Beschulung eines behinderten Kindes in D

Hallo,
ist es richtig, daß ein behindertes Kind in dem Ort in dem es angemeldet ist in die Schule gehen muss? Ist es auch richtig, daß man wenn man einen franz. Wohnsitz hat, einen Schulkostenbeitrag abzuleiten hat und den notwendigen Integrationslehrer selbst bezahlen muss?
Wie ist das dann mit einer Waldorfschule, denn die ist ja nicht in jedem Ort.
Danke für eure Antworten.
Peter

Hallo Peter,

ich meine, mich erinnern zu können, dass Kinder im Grundschulalter in diese Schule, die ihrem Einzugsgebiet zugeteilt worden ist, auch eingeschult werden muss. Allerdings klappte das damals bei meinem Jungen in Berlin völlig unproblematisch, ihn in einer Montessorischule anzumelden.

Wenn ein Kind behindert ist, kommt es doch darauf an, welcher Art diese Behinderung ist und ob dem in der schulischen Ausbildung überhaupt sonderpädagogisch Rechnung getragen werden muss.
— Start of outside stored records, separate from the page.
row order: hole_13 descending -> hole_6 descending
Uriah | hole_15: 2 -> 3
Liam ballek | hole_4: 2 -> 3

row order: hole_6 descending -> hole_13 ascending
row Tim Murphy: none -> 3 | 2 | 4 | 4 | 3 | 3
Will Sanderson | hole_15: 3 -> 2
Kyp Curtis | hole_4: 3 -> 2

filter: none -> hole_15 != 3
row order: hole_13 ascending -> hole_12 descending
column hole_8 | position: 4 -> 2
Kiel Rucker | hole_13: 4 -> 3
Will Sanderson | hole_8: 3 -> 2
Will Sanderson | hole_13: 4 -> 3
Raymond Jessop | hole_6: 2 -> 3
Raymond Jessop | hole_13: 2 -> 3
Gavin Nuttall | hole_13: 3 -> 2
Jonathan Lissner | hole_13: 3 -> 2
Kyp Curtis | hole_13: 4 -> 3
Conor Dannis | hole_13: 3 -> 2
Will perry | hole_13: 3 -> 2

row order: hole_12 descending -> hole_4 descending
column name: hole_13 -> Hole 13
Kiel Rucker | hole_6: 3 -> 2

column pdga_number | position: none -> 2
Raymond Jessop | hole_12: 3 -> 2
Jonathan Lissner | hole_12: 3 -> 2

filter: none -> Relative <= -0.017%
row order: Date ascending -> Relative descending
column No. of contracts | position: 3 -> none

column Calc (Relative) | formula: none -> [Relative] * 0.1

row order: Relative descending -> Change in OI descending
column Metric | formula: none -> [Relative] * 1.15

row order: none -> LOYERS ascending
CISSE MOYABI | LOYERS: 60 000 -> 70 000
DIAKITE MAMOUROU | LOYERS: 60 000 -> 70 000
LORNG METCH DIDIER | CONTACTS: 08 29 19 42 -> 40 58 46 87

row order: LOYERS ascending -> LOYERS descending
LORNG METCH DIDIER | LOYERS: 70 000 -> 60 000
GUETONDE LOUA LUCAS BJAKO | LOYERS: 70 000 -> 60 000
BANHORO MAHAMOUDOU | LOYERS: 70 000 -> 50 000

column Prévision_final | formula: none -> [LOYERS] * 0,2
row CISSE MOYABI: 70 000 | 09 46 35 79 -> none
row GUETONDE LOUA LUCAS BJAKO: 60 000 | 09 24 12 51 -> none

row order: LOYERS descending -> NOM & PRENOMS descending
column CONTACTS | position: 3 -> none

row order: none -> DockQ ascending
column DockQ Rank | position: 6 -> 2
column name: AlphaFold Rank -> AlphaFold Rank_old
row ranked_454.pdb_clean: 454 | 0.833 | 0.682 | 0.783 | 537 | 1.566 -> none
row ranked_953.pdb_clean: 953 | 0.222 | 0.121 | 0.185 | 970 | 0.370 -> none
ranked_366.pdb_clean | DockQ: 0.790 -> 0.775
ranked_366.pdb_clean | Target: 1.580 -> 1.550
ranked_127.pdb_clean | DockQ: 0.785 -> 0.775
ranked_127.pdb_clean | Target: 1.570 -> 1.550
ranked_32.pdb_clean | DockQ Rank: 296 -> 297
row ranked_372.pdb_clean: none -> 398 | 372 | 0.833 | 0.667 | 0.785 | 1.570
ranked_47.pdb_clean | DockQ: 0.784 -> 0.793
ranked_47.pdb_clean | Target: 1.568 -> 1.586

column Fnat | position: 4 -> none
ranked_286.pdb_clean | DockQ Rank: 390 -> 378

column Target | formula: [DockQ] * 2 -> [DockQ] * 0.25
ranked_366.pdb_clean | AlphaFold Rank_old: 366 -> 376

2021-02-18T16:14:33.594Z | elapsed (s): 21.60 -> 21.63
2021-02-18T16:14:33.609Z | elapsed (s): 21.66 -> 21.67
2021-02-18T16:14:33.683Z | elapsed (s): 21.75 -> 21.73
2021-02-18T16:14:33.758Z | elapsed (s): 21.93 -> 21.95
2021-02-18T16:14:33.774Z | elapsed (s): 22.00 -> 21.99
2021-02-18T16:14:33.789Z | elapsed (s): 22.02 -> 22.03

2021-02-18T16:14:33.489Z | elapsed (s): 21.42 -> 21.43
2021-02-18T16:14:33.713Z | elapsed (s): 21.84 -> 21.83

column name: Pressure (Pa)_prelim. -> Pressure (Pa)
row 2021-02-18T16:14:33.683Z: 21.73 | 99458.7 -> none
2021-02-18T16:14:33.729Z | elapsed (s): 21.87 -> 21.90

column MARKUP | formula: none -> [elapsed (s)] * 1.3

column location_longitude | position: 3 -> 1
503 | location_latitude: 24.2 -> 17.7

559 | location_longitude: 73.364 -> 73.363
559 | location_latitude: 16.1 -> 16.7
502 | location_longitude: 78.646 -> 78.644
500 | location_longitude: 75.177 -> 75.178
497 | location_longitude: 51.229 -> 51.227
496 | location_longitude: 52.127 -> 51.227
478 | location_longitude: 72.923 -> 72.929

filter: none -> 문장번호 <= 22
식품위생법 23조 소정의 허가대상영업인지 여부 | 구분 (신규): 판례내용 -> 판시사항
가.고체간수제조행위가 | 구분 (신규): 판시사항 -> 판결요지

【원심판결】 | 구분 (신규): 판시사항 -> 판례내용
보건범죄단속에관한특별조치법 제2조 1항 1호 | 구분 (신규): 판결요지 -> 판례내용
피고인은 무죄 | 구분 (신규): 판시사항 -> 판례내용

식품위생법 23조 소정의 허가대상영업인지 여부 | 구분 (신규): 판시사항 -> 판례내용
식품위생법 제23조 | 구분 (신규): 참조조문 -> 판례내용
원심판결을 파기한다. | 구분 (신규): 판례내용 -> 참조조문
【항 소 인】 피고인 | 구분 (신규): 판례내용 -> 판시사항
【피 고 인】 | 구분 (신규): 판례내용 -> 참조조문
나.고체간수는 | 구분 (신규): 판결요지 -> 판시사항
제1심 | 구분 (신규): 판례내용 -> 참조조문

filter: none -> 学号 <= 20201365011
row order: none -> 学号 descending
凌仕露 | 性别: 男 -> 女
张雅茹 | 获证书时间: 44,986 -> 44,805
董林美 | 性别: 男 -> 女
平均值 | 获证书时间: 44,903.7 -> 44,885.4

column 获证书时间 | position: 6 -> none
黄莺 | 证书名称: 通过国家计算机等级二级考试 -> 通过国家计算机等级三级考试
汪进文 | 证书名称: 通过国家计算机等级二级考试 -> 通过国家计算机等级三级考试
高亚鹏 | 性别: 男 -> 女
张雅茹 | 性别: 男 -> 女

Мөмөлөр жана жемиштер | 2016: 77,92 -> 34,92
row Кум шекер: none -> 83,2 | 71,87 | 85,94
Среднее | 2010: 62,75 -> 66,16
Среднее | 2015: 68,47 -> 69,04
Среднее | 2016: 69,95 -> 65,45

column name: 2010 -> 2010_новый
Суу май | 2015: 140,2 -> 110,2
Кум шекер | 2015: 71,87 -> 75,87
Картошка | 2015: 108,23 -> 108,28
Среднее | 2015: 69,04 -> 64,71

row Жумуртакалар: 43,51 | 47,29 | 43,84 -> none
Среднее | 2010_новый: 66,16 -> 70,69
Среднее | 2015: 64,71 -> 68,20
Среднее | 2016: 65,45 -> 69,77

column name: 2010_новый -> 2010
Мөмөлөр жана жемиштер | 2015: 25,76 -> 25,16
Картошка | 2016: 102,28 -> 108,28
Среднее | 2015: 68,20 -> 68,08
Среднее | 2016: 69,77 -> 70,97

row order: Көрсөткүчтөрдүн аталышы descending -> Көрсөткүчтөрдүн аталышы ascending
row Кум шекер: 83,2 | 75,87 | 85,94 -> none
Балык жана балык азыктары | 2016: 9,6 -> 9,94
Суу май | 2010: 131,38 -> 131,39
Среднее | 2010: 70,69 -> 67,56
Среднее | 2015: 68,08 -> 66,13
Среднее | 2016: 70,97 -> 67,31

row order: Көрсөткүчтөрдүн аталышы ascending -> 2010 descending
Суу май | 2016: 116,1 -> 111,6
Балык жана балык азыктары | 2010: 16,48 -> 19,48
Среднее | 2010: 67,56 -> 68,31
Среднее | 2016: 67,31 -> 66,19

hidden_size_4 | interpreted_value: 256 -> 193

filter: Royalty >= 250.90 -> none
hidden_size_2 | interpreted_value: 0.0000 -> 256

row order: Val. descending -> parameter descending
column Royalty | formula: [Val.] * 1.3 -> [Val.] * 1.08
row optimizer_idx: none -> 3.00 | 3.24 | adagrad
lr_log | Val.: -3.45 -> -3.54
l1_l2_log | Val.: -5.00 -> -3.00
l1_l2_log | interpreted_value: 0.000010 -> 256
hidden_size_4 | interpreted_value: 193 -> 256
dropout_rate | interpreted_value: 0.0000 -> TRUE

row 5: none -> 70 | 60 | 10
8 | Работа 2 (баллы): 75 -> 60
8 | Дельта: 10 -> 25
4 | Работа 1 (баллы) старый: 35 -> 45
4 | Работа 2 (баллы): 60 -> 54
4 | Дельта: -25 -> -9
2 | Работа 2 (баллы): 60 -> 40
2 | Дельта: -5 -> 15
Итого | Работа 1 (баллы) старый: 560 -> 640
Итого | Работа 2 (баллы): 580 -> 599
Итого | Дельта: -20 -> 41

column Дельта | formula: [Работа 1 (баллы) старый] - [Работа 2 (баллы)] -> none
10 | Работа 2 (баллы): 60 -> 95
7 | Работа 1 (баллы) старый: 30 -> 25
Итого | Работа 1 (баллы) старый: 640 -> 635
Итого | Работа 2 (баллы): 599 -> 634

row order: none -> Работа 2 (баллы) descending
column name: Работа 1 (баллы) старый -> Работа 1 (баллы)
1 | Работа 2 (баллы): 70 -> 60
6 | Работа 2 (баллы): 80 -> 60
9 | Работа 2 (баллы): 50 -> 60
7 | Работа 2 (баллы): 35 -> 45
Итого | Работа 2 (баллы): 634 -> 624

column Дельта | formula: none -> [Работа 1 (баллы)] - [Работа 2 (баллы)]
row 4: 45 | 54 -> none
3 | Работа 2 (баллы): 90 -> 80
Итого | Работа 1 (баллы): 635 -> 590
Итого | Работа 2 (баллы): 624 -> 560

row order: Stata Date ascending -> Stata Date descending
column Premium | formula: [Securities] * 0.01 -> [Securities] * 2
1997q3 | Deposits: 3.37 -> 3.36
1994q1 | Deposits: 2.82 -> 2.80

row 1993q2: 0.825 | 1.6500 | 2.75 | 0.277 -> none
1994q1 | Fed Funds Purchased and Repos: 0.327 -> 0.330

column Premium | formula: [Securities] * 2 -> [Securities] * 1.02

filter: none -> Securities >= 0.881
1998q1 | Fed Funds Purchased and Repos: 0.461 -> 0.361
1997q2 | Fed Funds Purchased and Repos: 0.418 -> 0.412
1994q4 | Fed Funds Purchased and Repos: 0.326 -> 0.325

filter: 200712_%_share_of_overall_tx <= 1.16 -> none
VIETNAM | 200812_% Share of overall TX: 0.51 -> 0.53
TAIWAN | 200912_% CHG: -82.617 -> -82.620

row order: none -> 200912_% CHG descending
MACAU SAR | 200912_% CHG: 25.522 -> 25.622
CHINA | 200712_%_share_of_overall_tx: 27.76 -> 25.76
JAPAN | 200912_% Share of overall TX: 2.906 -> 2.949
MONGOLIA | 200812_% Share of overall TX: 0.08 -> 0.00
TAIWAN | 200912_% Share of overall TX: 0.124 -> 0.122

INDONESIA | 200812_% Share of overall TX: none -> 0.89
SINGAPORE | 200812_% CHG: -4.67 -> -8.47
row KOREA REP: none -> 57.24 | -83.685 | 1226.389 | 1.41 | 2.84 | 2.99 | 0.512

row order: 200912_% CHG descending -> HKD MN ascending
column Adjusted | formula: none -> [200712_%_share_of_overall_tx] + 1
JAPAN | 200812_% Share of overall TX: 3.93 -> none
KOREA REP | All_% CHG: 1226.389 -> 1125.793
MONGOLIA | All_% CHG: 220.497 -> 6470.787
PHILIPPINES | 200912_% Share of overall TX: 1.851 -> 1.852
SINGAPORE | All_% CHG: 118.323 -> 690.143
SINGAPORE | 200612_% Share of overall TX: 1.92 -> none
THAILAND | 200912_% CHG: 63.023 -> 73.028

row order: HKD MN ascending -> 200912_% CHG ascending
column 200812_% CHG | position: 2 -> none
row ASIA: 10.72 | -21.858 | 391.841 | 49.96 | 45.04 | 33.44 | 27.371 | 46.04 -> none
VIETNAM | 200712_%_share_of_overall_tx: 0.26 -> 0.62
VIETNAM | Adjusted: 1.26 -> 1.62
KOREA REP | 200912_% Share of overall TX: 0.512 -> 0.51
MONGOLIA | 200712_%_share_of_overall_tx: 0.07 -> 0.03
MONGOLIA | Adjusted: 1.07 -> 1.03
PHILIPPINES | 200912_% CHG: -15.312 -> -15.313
Dazu würde ich mich an das zuständige Schulamt wenden. Sonderschulen fallen ja wohl eher nicht unter „Einzugsschule“.

Wie das bei Wohnsitz in Frankreich ist, kann ich Dir nicht sagen. Aber wenn das Kind einen deutschen Pass hat, ist es ja eigentlich logischerweise auch deutscher Staatsbürger und fällt damit unter deutsche Gesetze, wonach jedes Kind der Schulpflicht unterliegt.

Ich hoffe, etwas geholfen zu haben.

Viele Grüße
Jana

Hallo Peter,
es gibt hinsichtlich des Schulrechtes viele länderspezifische Unterschiede. Ich sag dir mal, wie es bei uns ist.

ist es richtig, daß ein behindertes Kind in dem Ort in dem es
angemeldet ist in die Schule gehen muss?
Ist es auch richtig,
daß man wenn man einen franz. Wohnsitz hat, einen
Schulkostenbeitrag abzuleiten hat und den notwendigen
Integrationslehrer selbst bezahlen muss?

Da die Gemeinden die Träger der Grund-, Haupt- und Realschulen sind, geht man natürlich davon aus, dass die Kinder aus dem Gemeindebezirk in die entsprechenden Schulen gehen. Will man das Kind woanders hingeben, muß man einen Antrag bei der Gemeinde stellen. Es muß nämlich, wenn die andere Schule das Kind aufnimmt (das muß sie nicht) , von der Gemeinde ein Gastschulgeld gezahlt werden. Man braucht also schon gute Gründe.
Wenn du jetzt also keine Gemeinde im Hintergrund hast, die dieses Gastschulgeld zahlt, mußt du es wohl, sofern die Gastgebergemeinde nicht darauf verzichtet, selber zahlen.
Bei uns werden Integrationsmaßnahmen vom Kreis und vom Land bezahlt. Denen dürfte es relativ wurscht sein, ob diese Maßnahmen an der einen oder anderen Schule stattfinden. Aber: du hast ja auch keinen Kreis und kein Land, in dem du wohnst. Man wird sich also sträuben. Das könnte man aber, denke ich, einklagen. Ich würde mal mit dem Jugendamt des zuständigen Kreises sprechen.

Wie ist das dann mit einer Waldorfschule, denn die ist ja
nicht in jedem Ort.

Kein Problem aus kommunaler Sicht. Weltanschauliche Gründe sind gute Gründe im oben genannten Sinn. Privatschulen kosten Dich aber Schulgeld.